### Study material
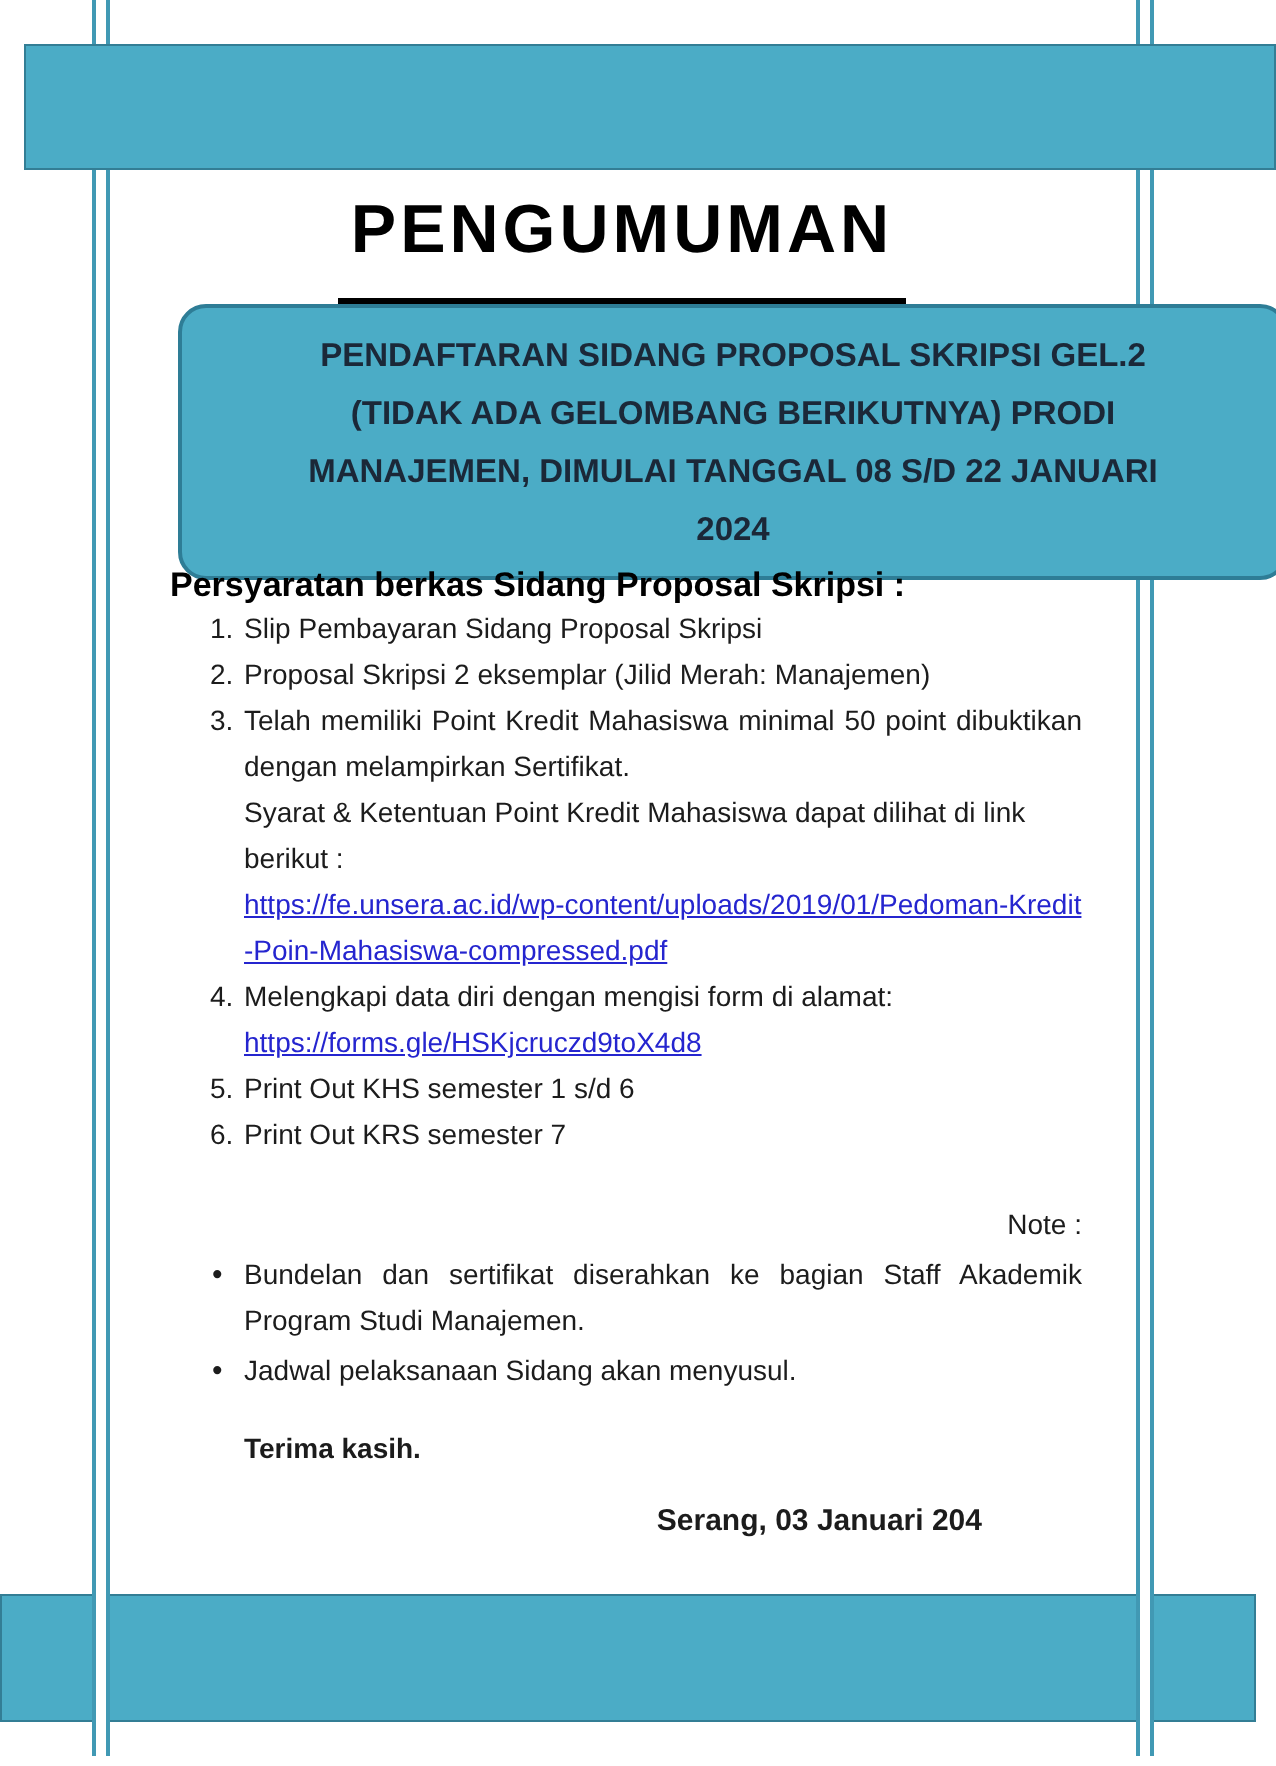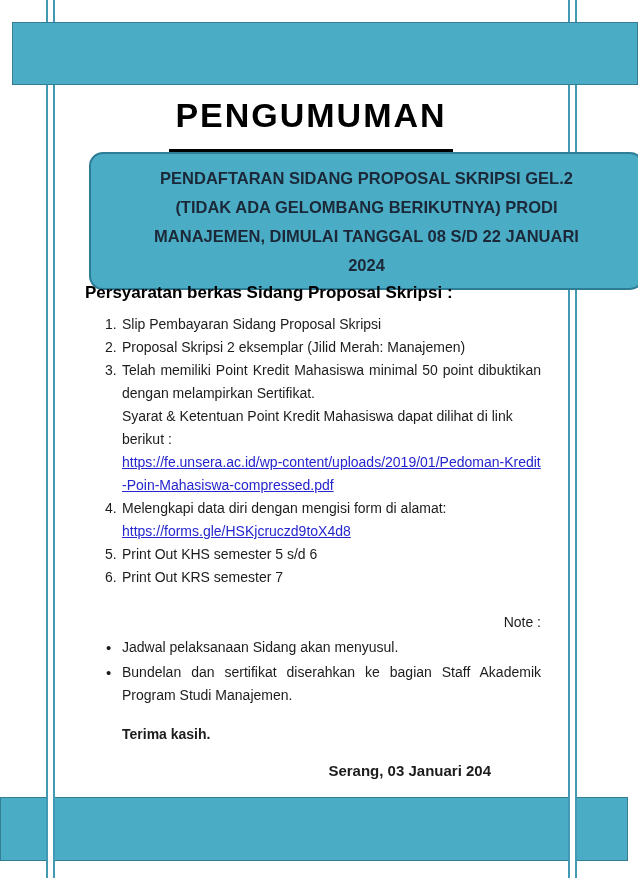--- a/index.html
+++ b/index.html
@@ -29,7 +29,7 @@
     color:#1b2838;font-weight:bold;font-size:16.5px;line-height:29px;}
   
   .content{position:absolute;left:85px;top:283px;width:456px;z-index:3;font-size:14px;}
-  .req-heading{font-size:17px;font-weight:bold;color:#000;line-height:20px;margin:0 0 10px 0;}
+  .req-heading{font-size:17px;font-weight:bold;color:#000;line-height:20px;margin:0 0 0 0;}
   .item{position:relative;padding-left:37px;line-height:23px;}
   .item .num{position:absolute;left:20px;top:0;width:17px;}
   .item .just{text-align:justify;}

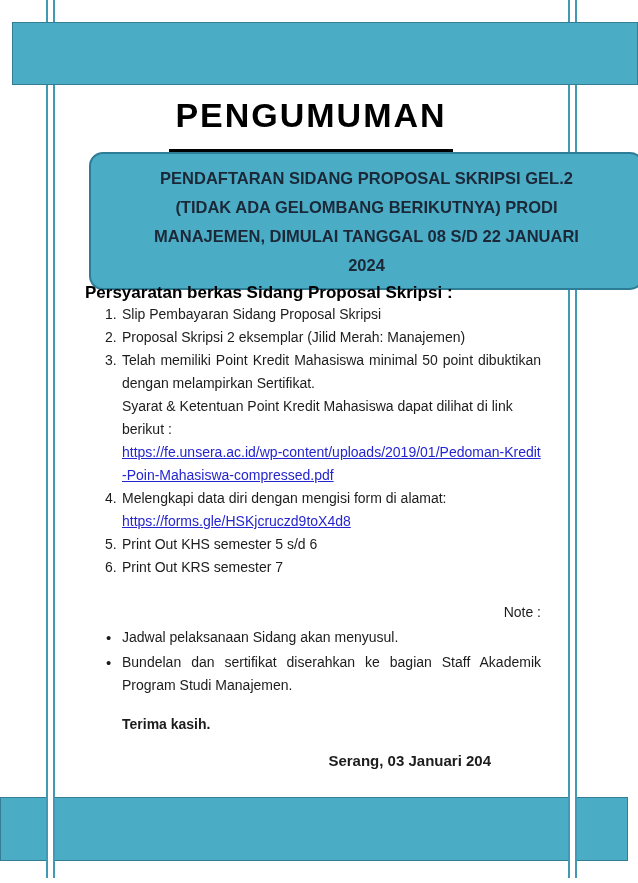--- a/index.html
+++ b/index.html
@@ -99,7 +99,7 @@
 
   <div class="item">
     <span class="num">5.</span>
-    <div>Print Out KHS semester 5 s/d 6</div>
+    <div>Print Out KHS semester 1 s/d 6</div>
   </div>
 
   <div class="item">

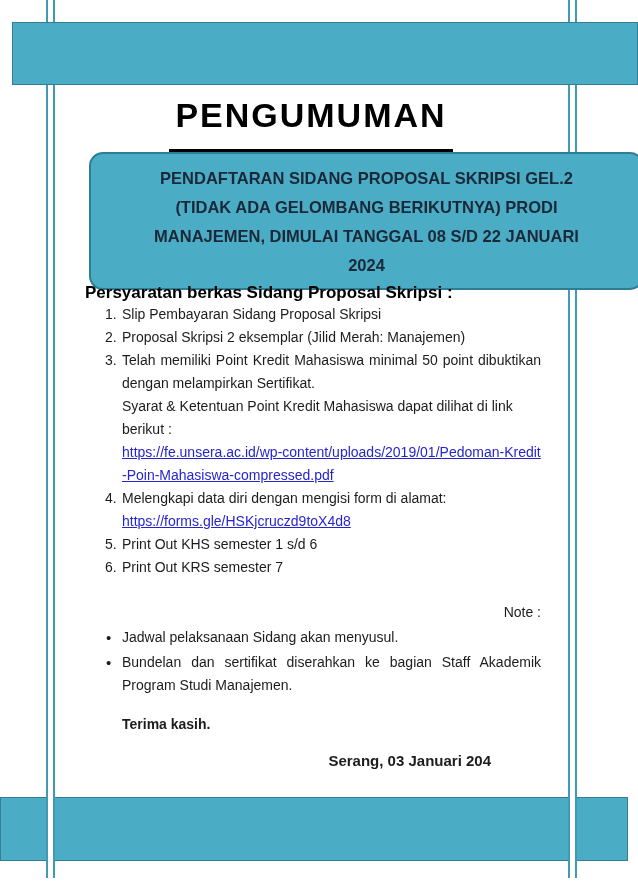--- a/index.html
+++ b/index.html
@@ -110,10 +110,10 @@
   <div class="note-label">Note :</div>
 
   <div class="bullet">
-    <div>Jadwal pelaksanaan Sidang akan menyusul.</div>
+    <div class="just">Bundelan dan sertifikat diserahkan ke bagian Staff Akademik Program Studi Manajemen.</div>
   </div>
   <div class="bullet">
-    <div class="just">Bundelan dan sertifikat diserahkan ke bagian Staff Akademik Program Studi Manajemen.</div>
+    <div>Jadwal pelaksanaan Sidang akan menyusul.</div>
   </div>
 
   <div class="closing">Terima kasih.</div>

### What you need to do
Copy out all the entries precisely. No images.

### Response to the task
--- a/index.html
+++ b/index.html
@@ -29,7 +29,7 @@
     color:#1b2838;font-weight:bold;font-size:16.5px;line-height:29px;}
   
   .content{position:absolute;left:85px;top:283px;width:456px;z-index:3;font-size:14px;}
-  .req-heading{font-size:17px;font-weight:bold;color:#000;line-height:20px;margin:0 0 10px 0;}
+  .req-heading{font-size:17px;font-weight:bold;color:#000;line-height:20px;margin:0 0 0 0;}
   .item{position:relative;padding-left:37px;line-height:23px;}
   .item .num{position:absolute;left:20px;top:0;width:17px;}
   .item .just{text-align:justify;}

--- a/index.html
+++ b/index.html
@@ -99,7 +99,7 @@
 
   <div class="item">
     <span class="num">5.</span>
-    <div>Print Out KHS semester 5 s/d 6</div>
+    <div>Print Out KHS semester 1 s/d 6</div>
   </div>
 
   <div class="item">

--- a/index.html
+++ b/index.html
@@ -110,10 +110,10 @@
   <div class="note-label">Note :</div>
 
   <div class="bullet">
-    <div>Jadwal pelaksanaan Sidang akan menyusul.</div>
+    <div class="just">Bundelan dan sertifikat diserahkan ke bagian Staff Akademik Program Studi Manajemen.</div>
   </div>
   <div class="bullet">
-    <div class="just">Bundelan dan sertifikat diserahkan ke bagian Staff Akademik Program Studi Manajemen.</div>
+    <div>Jadwal pelaksanaan Sidang akan menyusul.</div>
   </div>
 
   <div class="closing">Terima kasih.</div>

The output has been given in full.